159 Scopus citations

Abstract

Background: Techniques for better hemorrhage control after injury could change outcome. We have previously shown that a zeolite mineral hemostatic agent (ZH) can control aggressive bleeding through adsorption of water, which is an exothermic process. Increasing the residual moisture content (RM) of ZH can theoretically decrease heat generation, but its effect on the hemostatic properties is unknown. We tested ZH with increasing RM against controls and other hemostatic agents in a swine model of battlefield injury. Methods: A complex groin injury was created in 72 swine (37 ± 0.8 kg). This included semitransection of the proximal thigh and complete division of the femoral artery and vein. After 3 minutes, the animals were randomized to 1 of 10 groups: group 1, no dressing (ND); group 2, standard dressing (SD); group 3, SD + 3.5 oz ZH with 1% RM (1 % ZH); group 4, SD + 3.5 oz ZH with 4% RM (4% ZH); group 5, SD + 2 oz ZH with 1% RM (1% ZH 2oz); group 6, SD + 3.5 oz ZH with 8% RM (8% ZH); group 7, SD + chitosan-based hemostat, HemCon (HC); group 8, SD + 3.5 oz nonzeolite mineral hemostat, Quick Relief (NZH); group 9, SD + bovine clotting factors-based hemostat, Fast Act (FA); and group 10, SD + 30 g of starch-based hemostat, TraumaDex (TDex). Resuscitation (500 mL of Hespan over 30 minutes) was started 15 minutes after injury and hemodynamic monitoring was performed for 180 minutes. Primary endpoints were survival for 180 minutes and blood loss. In addition, maximum wound temperatures were recorded, and histologic damage to artery, vein, nerve, and muscle was documented.
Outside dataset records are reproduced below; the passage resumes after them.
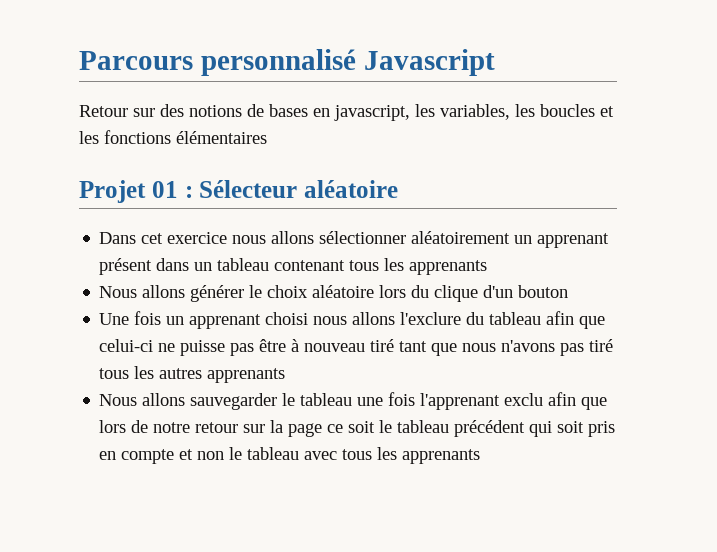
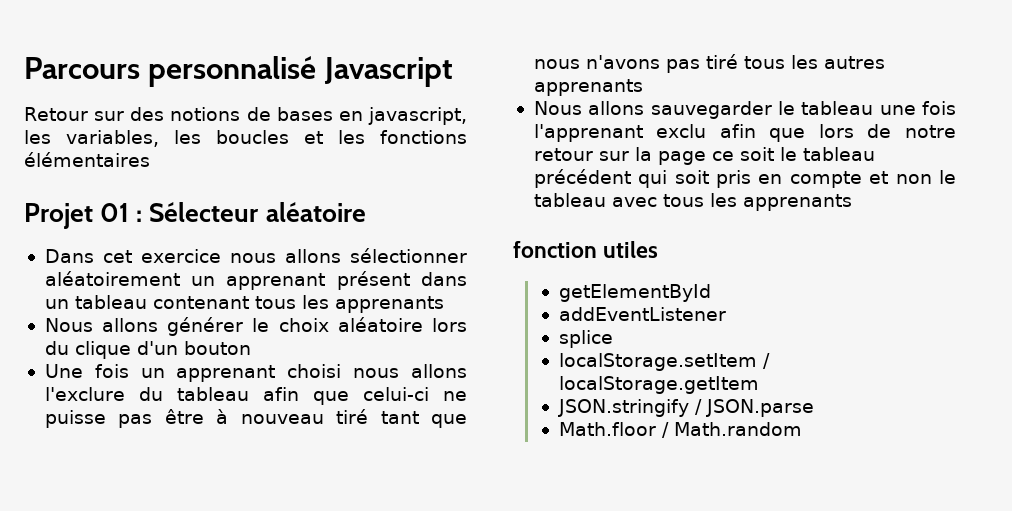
(481, 456) none -> [513,241,659,258] [559,284,712,302] [559,307,727,321] [559,330,614,348] [559,353,771,371] [559,376,760,394] [558,399,815,417] [559,422,803,438] // fonction utiles // getElementById // addEventListener // splice // localStorage.setItem / localStorage.getItem // JSON.stringify / JSON.parse // Math.floor / Math.random

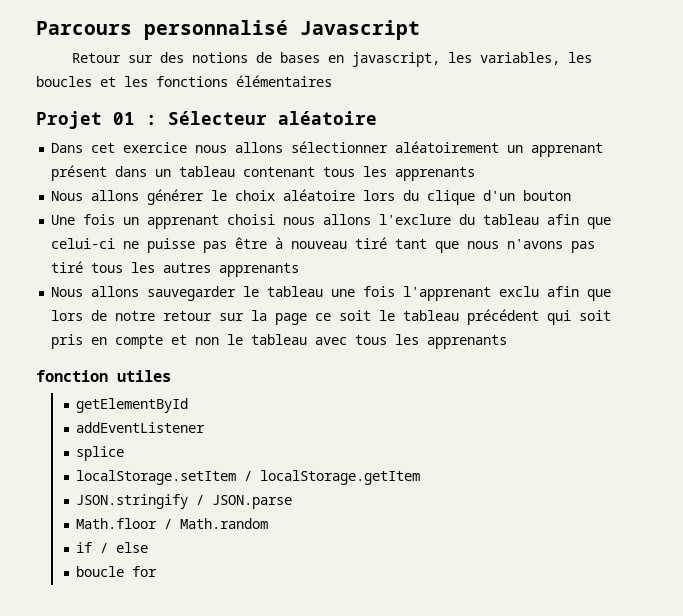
(803, 429) none -> [76,542,149,553] [76,566,158,577] // if / else // boucle for

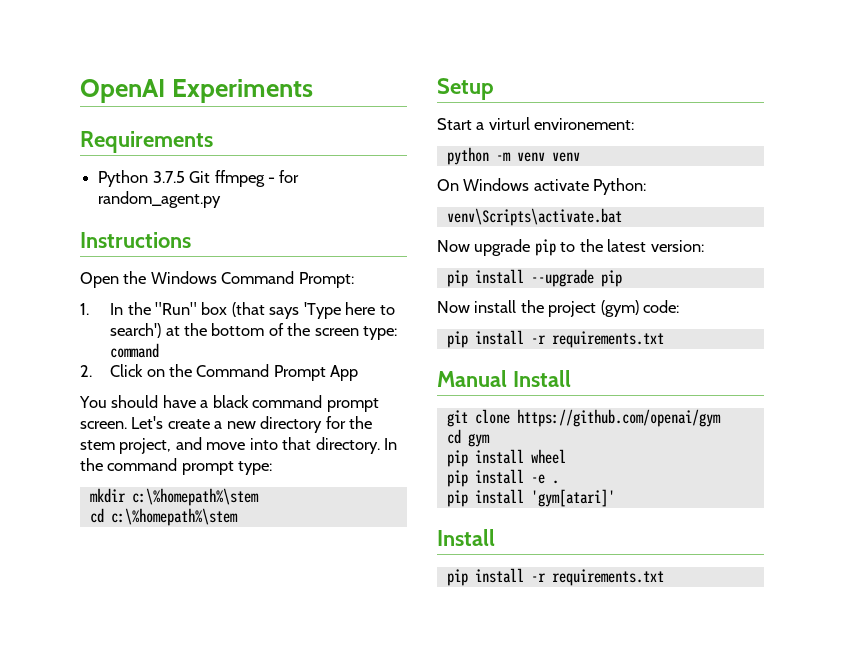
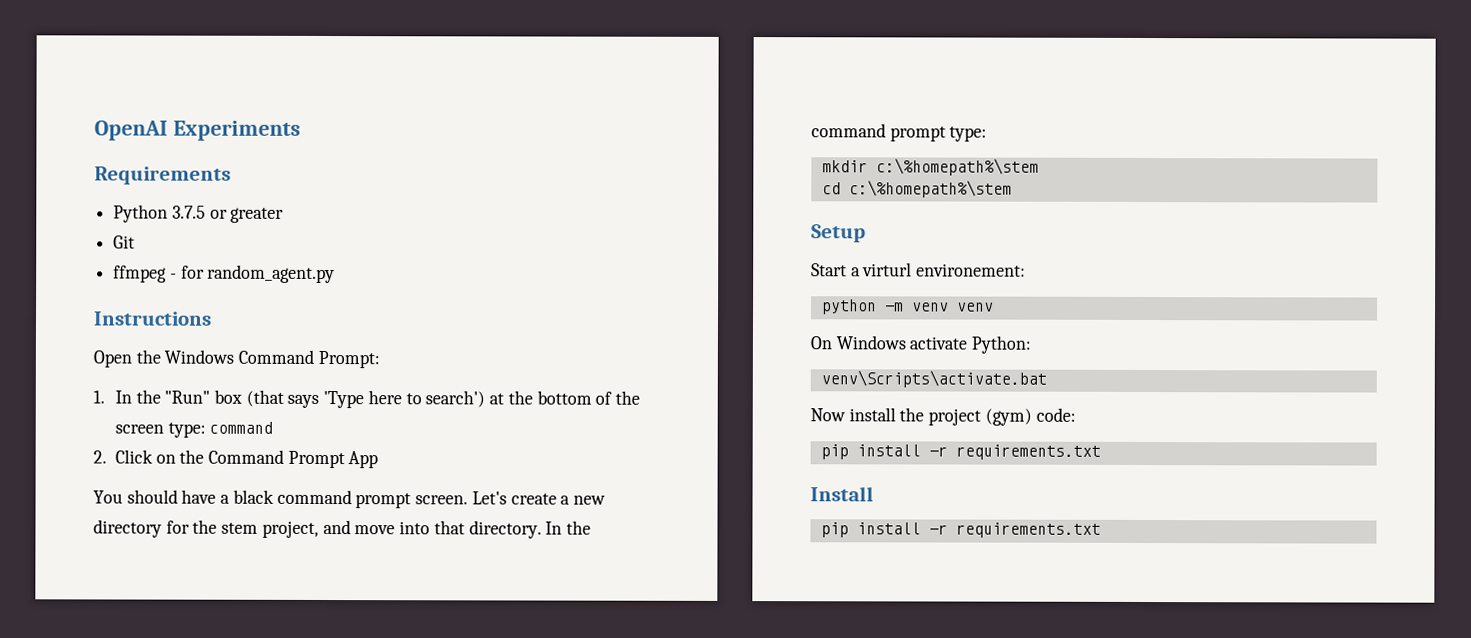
(185, 177) none -> [209,207,285,223] or greater //
(211, 177) none -> (136, 242) //
[437,239,704,256] [446,269,622,287] // Now upgrade pip to the latest version: // pip install --upgrade pip -> (1047, 379) none
[437,370,571,387] [446,409,721,427] [446,429,490,447] [446,449,566,467] [446,469,559,487] [446,489,615,507] // Manual Install // git clone https://github.com/openai/gym // cd gym // pip install wheel // pip install -e . // pip install 'gym[atari]' -> (1101, 452) none

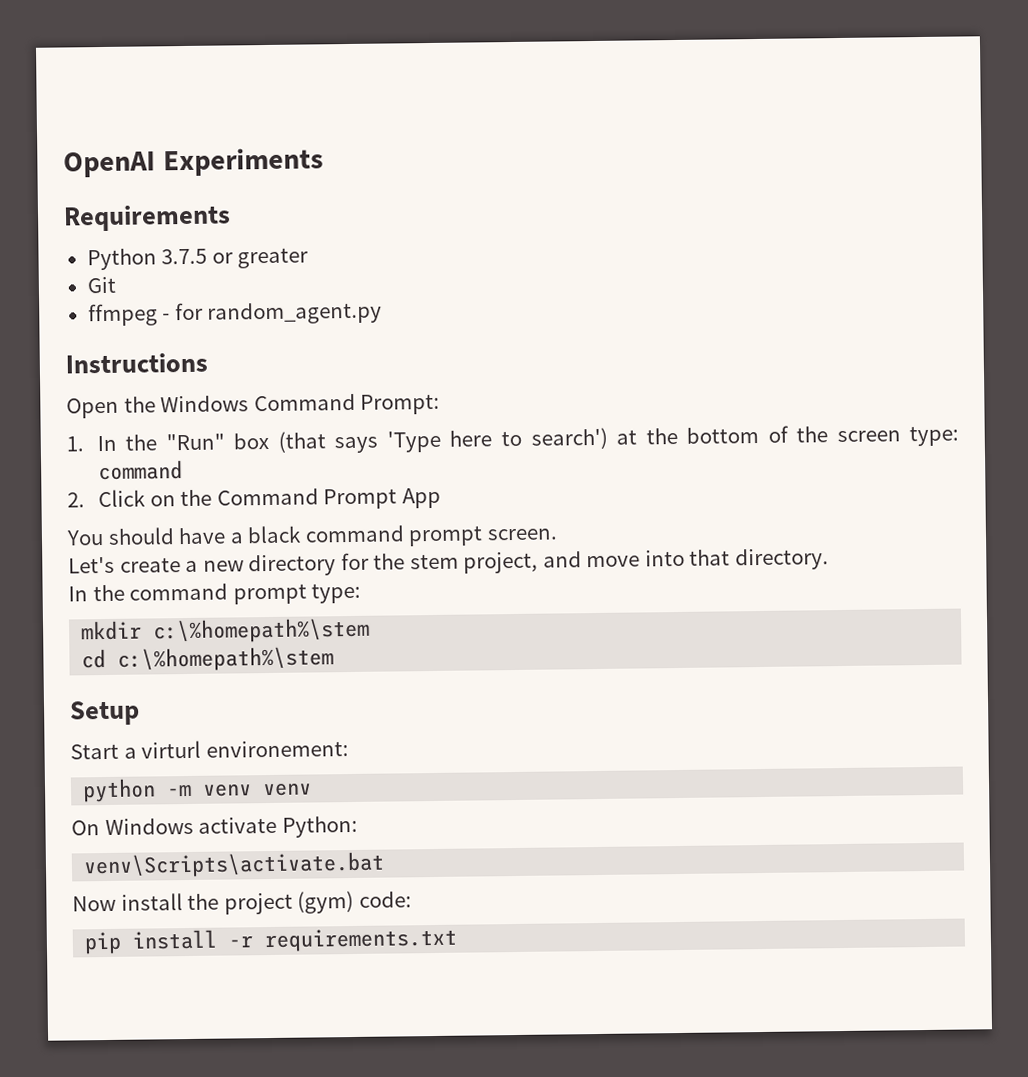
(469, 500) none -> (558, 534) //
(542, 529) none -> (829, 559) //
[810,486,874,502] [820,522,1101,538] // Install // pip install -r requirements.txt -> (459, 940) none

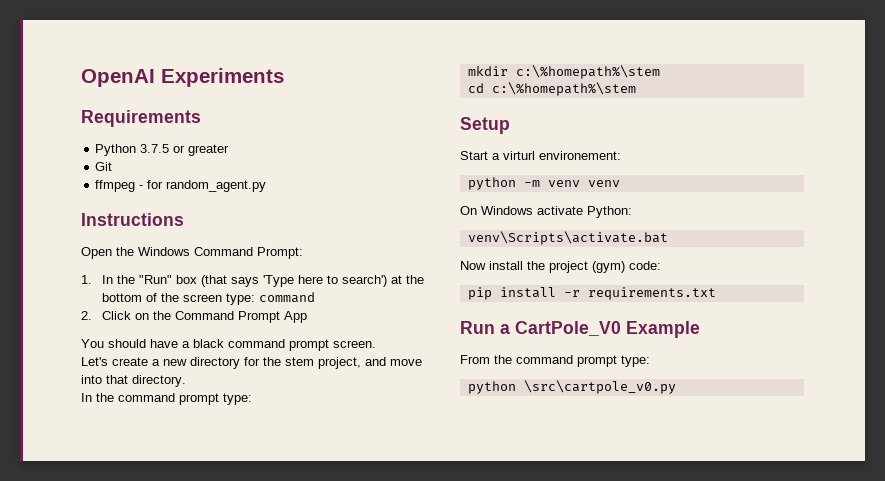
(459, 940) none -> [460,321,700,338] [460,355,650,367] [467,380,676,394] // Run a CartPole_V0 Example // From the command prompt type: // python \src\cartpole_v0.py

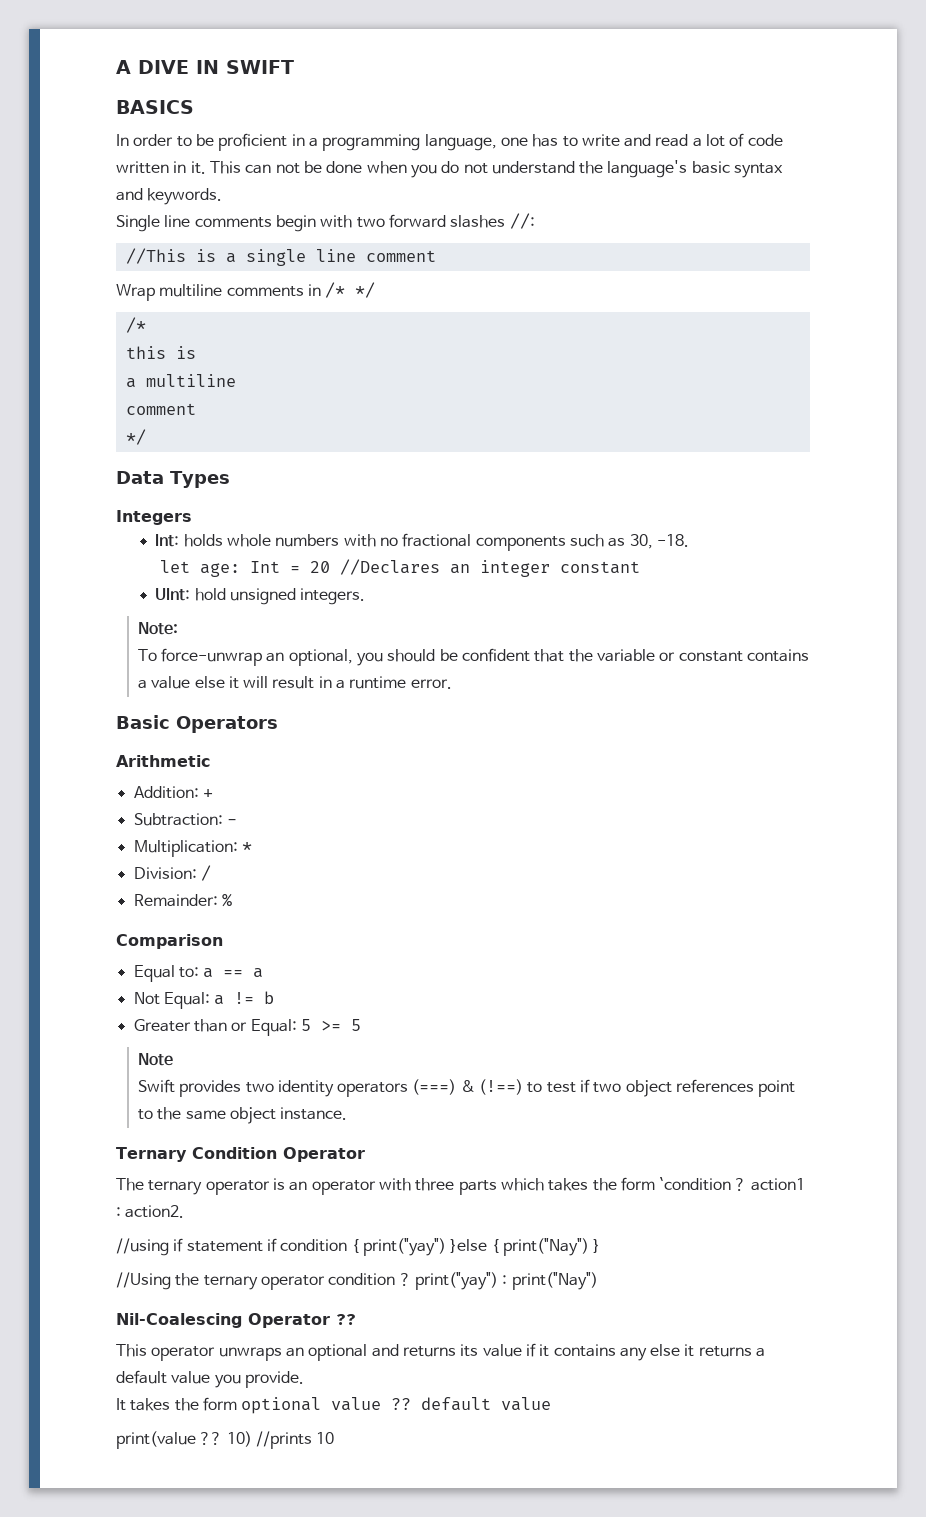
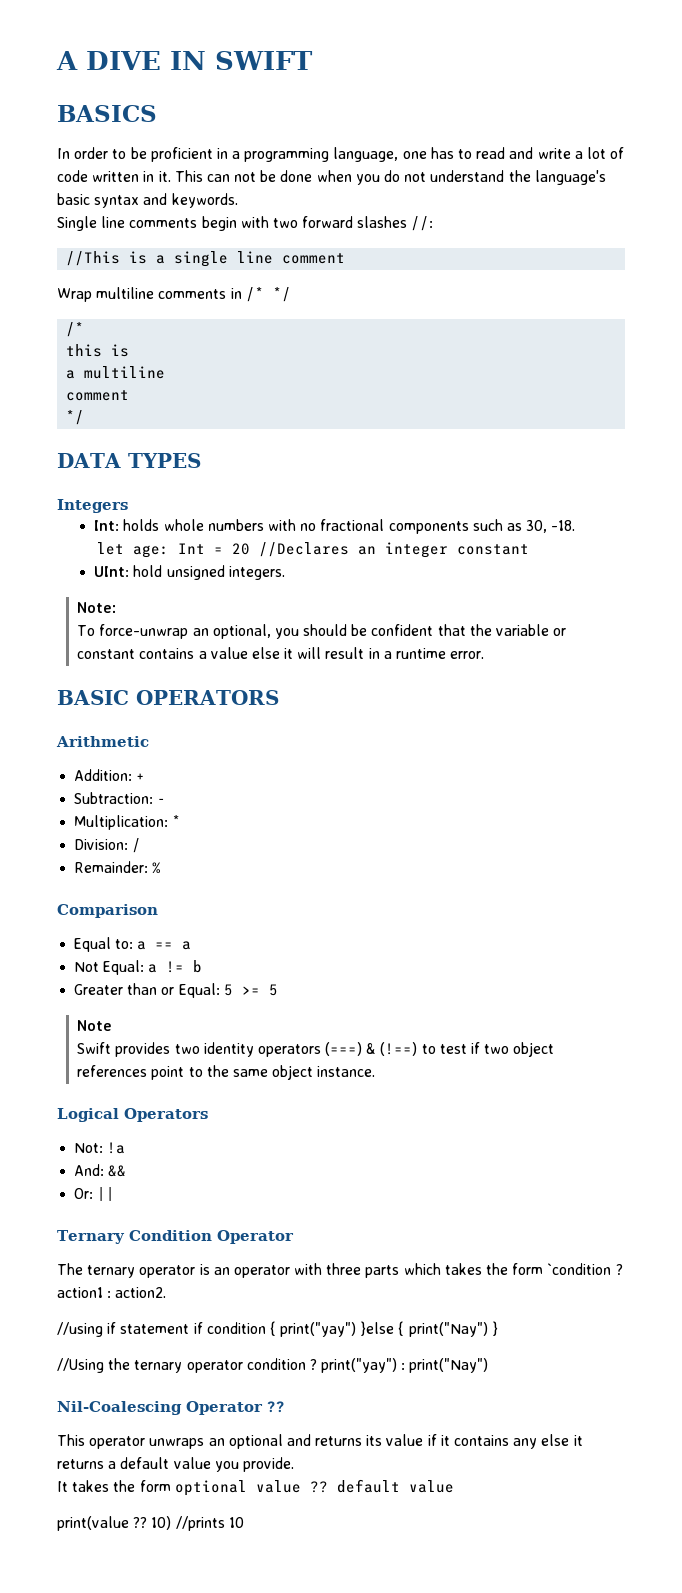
[581,134,689,147] write and read -> [476,147,571,159] read and write
[116,471,230,488] Data Types -> [57,453,201,468] DATA TYPES
[116,715,278,733] Basic Operators -> [57,690,279,705] BASIC OPERATORS
(348, 1113) none -> [57,1108,208,1122] [74,1142,126,1154] [74,1164,127,1177] [74,1187,116,1201] // Logical Operators // Not: !a // And: && // Or: ||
Results: Use of 1% ZH decreased blood loss and reduced mortality to 0% (p < 0.05). Increasing the RM adversely affected efficacy without any significant decrease in wound temperatures. Minimal histologic tissue damage was seen with ZH independent of the percentage of RM. Conclusion: The use of zeolite hemostatic agent (1 % residual moisture, 3.5 oz) can control hemorrhage and dramatically reduce mortality from a lethal groin wound.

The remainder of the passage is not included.